Sepasang itu terus melaju. Mengantarkanku tepat di hadapanmu. Kelompok itu terus berputar. Oh Waktu, tolonglah sebentar saja engkau berhenti berputar.
Merahku datang. Bagaimana aku akan menutupimu wahai semu? Aku akan keluh dan mematung. Apa dia melihatmu?
Dendang batinku bergemuruh kencang. Apakah aku akan mati Tuhan? Serasa organ tubuhku yang selama ini bersenandung, lepas tak tertahankan.
Namanya Muhaimin. Dia pria yang diidamkan teman-teman untuk menjadi imam mereka. Dia pria yang biasa saja. Namun wajahnya begitu teduh. Serasa embun. Dia begitu supel dan periang. Haramkah aku mencintai dia? Pasti yang dia iginkan menjadi bidarari di kehidupannya hanyalah wanita berhijab dengan wajah cantik dan lancar membaca Al-Quran. Sedangkan aku hanyalah wanita biasa saja tanpa hijab. Jangankan lancar membaca Al-Quran, mengenal huruf saja aku tak lancar.
"Hai kak, maaf aku mau tanya nanti latihan jam berapa?" tanyaku padanya. "Jam empat ya. Jangan lupa bawa lembarannya." jawabnya dengan mengingatkan. Setelah percakapan itu jantungku berdetak sangat hebat. Apa ini namanya cinta? Apa ini dibolehkan? Haramkah perasaan ini? Walau aku tidak memiliki ilmu agama, namun semenjak aku pindah ke sekolah ini karena mengikuti orang tuaku sedikit demi sedikit aku mengenal agamaku. Bahkan saat aku mengenal kak Fatimah, aku lebih bebas bertanya tentang apa saja yang aku ingin tahu mengenai islam. Kak Fatimah sudah seperti guru spititualku saja. Aku sering mengganggunya tanpa mengenal waktu lewat video call, sms, e-mail maupun telepon. Aku ngefans berat sama kak Fatimah. Dia tidak pernah memarahiku saat aku bertanya di luar sekolah, membangunkan dirinya saad tengah tertidur. Dia hampir sempurna di mataku. Di mata wanita saja dia sudah bernilai mendekati sempurna. Apa lagi di mata pria? Dia remaja yang sangat cantik menurutku. Postur tubuhnya juga ideal. Kulitnya yang bening. Bibir yang merah tanpa polesan bibir. Berhijab, seperti yang didambakan pria-pria yang shaleh seperti kak Muhaimin. Bahkan dia seorang hafidzah. Lantunan ayat Allah yang diucapkannya begitu merdu. Dia anak ketiga dari empat bersaudara. Ayahnya seorang pejabat negara. Sering ku melihat kak Fatimah turun naik mobil mewah berwarna merah yang dikendarai supir pribadinya. Walaupun begitu, kak Fatimah tidak pernah berkata keras ataupun kasar ke orang-orang di sekelilingnya.
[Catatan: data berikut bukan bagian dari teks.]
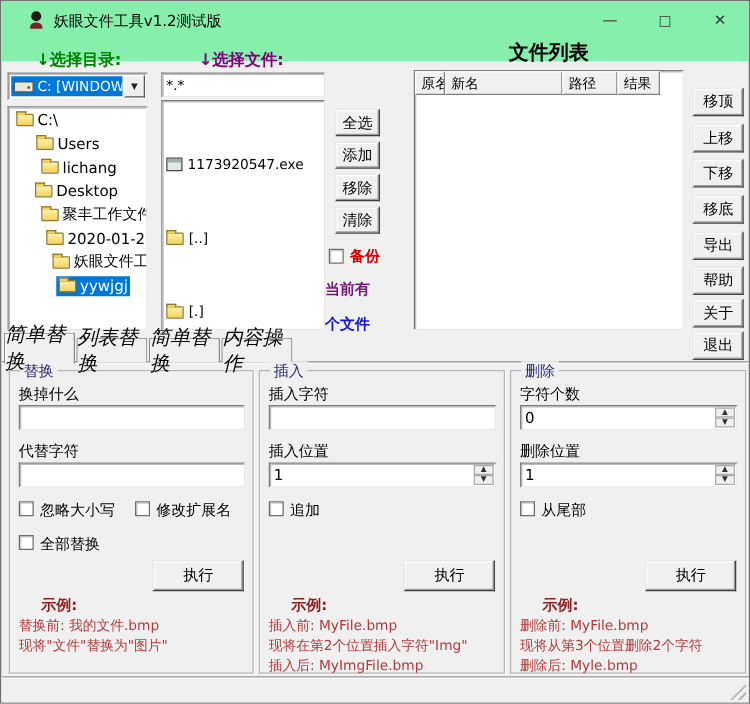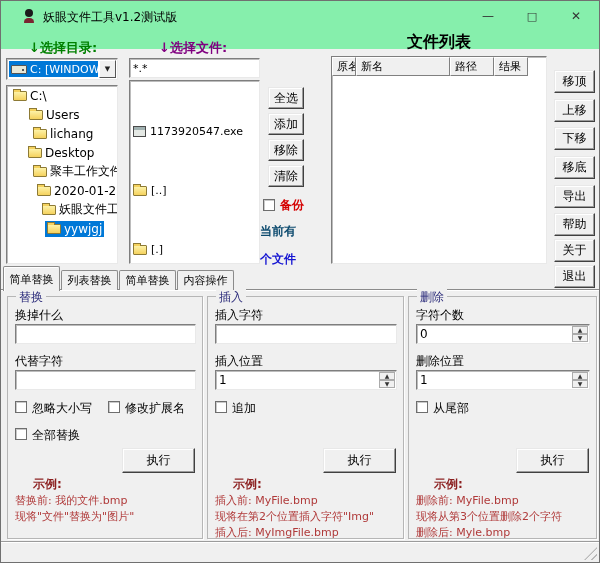--- a/index.html
+++ b/index.html
@@ -84,21 +84,21 @@
              overflow:hidden; white-space:nowrap; }
 
   
   .sidebtn { left:553px; width:41px; height:23px; }
 
   
   .tabline { position:absolute; left:0; top:288px; width:600px; height:2px;
              background:#fff; border-top:1px solid #8b8b8b; }
   .tab { position:absolute; top:269px; height:20px; background:#f0f0f0;
          border:1px solid #8b8b8b; border-bottom:none; border-radius:2px 2px 0 0;
-         display:flex; align-items:center; justify-content:center; font-size:11px; z-index:1; }
+         display:flex; align-items:center; justify-content:center; font-size:16px; z-index:1;font-style:italic; }
   .tab.active { top:265px; height:25px; z-index:3; box-shadow: inset 1px 1px 0 #fff; }
 
   
   .gbox { position:absolute; top:295px; height:243px; border:1px solid #b6b6b6;
           box-shadow: 1px 1px 0 #fdfdfd; }
   .gb-title { position:absolute; top:-8px; left:8px; background:#f0f0f0; padding:0 3px;
               font-size:12px; color:#2b2b7a; }
   .glabel { position:absolute; left:7px; font-size:12px; }
   .ginput { left:7px; height:20px; }
   .spinner { position:absolute; right:1px; top:1px; bottom:1px; width:16px;
@@ -211,21 +211,21 @@
       </div>
   </div>
 
   <div class="btn3d midbtn" style="top:86px">全选</div>
   <div class="btn3d midbtn" style="top:112px">添加</div>
   <div class="btn3d midbtn" style="top:138px">移除</div>
   <div class="btn3d midbtn" style="top:164px">清除</div>
 
   <span class="cb bk-cb"></span>
   <span class="bk-lbl" style="color:#d40000">备份</span>
-  <span class="cnt1" style="color:#0c4a6e">当前有</span>
+  <span class="cnt1" style="color:#701a75">当前有</span>
   <span class="cnt2" style="color:#1414d2">个文件</span>
 
   <div class="sunken lview">
     <div class="lv-hdr">
       <div class="lv-cell" style="width:24px">原名</div>
       <div class="lv-cell" style="width:94px">新名</div>
       <div class="lv-cell" style="width:44px">路径</div>
       <div class="lv-cell" style="width:34px">结果</div>
     </div>
   </div>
Meskipun di sini rata-rata orang berada, namun kedua orang tua kak Fatimah lebih sering menjadi donatur untuk sekolah yang paling besar nominalnya. Aku menganggap kak Fatimah bukan hanya sebagai kaka kelas, guru spiritual, contoh untukku atau sahabatku. Tetapi aku juga mengganggapnya sebagai kakakku. Karena kakakku sudah meninggal saat aku TK. Tetapi perasaanku pada kak Muhaimin tak pernah aku ceritakan ke kak Fatimah. Karena aku tau kak Muhaimin memiliki perasaan yang aku miliki untuknya, untuk kak Fatimah. Mereka memang cocok sih. Sedang aku? Siapalah aku ini? Baca Al-Quran saja aku masih terbata-bata. Jauh aku di bawah kak Fatimah jika dibanding-bandingkan. Walau tak ada satupun orang yang aku dengar dan aku lihat membanding-bandingkan diriku ini dengan kak Fatimah.
Siapa yang tak dapat melihat. Antara mendung dengan sinar. Siapa yang tak dapat melihat antara manusia dan malaikat. Siapa yang tak dapat melihat antara gemuruh dengan teduh. Siapa yang tak dapat melihat antara cukup dan sempurna.
Bagaikan langit dengan bumi. Siapa pun tak akan mampu jika dibandingkan bersamamu. Cintaku pun akan merasa kalah. Ya Allah haruskah aku menyerah saja dengan anugerah-Mu ini.